Instructions to follow: Below are the records. State how many of their lines hold the word "PositionVelocity", and add nothing else.

Extracted data entries:
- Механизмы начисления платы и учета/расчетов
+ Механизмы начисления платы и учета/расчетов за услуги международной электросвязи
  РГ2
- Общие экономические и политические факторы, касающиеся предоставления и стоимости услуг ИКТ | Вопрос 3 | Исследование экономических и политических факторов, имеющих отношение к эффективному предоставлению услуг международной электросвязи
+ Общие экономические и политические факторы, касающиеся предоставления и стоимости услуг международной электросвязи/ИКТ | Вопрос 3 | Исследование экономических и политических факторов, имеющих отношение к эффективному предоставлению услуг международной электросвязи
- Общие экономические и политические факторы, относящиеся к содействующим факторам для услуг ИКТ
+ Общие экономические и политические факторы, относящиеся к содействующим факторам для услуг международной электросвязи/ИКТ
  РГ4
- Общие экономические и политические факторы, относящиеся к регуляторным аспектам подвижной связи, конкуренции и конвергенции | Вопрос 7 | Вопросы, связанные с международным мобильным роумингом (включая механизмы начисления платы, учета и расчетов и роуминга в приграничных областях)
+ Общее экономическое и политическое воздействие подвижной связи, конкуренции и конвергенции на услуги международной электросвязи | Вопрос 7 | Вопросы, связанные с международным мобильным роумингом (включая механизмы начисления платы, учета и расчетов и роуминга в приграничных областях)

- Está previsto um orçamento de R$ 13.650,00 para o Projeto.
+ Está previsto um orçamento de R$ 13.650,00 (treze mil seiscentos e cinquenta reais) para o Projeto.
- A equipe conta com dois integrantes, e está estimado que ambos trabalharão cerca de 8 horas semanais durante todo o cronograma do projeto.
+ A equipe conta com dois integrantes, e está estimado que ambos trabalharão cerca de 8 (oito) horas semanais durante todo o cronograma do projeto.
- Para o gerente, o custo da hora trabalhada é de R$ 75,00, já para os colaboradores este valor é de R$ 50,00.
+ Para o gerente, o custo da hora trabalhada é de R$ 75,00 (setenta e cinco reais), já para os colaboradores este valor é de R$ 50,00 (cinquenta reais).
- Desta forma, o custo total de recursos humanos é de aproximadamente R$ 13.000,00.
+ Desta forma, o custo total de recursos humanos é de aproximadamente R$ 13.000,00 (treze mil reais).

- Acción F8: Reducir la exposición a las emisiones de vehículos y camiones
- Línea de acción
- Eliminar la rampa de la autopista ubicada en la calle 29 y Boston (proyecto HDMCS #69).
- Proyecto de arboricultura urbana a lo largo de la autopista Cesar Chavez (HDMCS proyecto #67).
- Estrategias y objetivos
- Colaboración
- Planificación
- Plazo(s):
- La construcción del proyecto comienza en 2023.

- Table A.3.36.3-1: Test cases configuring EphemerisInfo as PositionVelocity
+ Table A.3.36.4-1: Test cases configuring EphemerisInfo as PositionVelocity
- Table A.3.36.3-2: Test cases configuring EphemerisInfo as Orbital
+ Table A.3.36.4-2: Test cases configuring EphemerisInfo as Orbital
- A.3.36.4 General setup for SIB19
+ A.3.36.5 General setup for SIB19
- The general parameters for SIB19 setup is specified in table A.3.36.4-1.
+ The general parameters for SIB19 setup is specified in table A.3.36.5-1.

Response: 2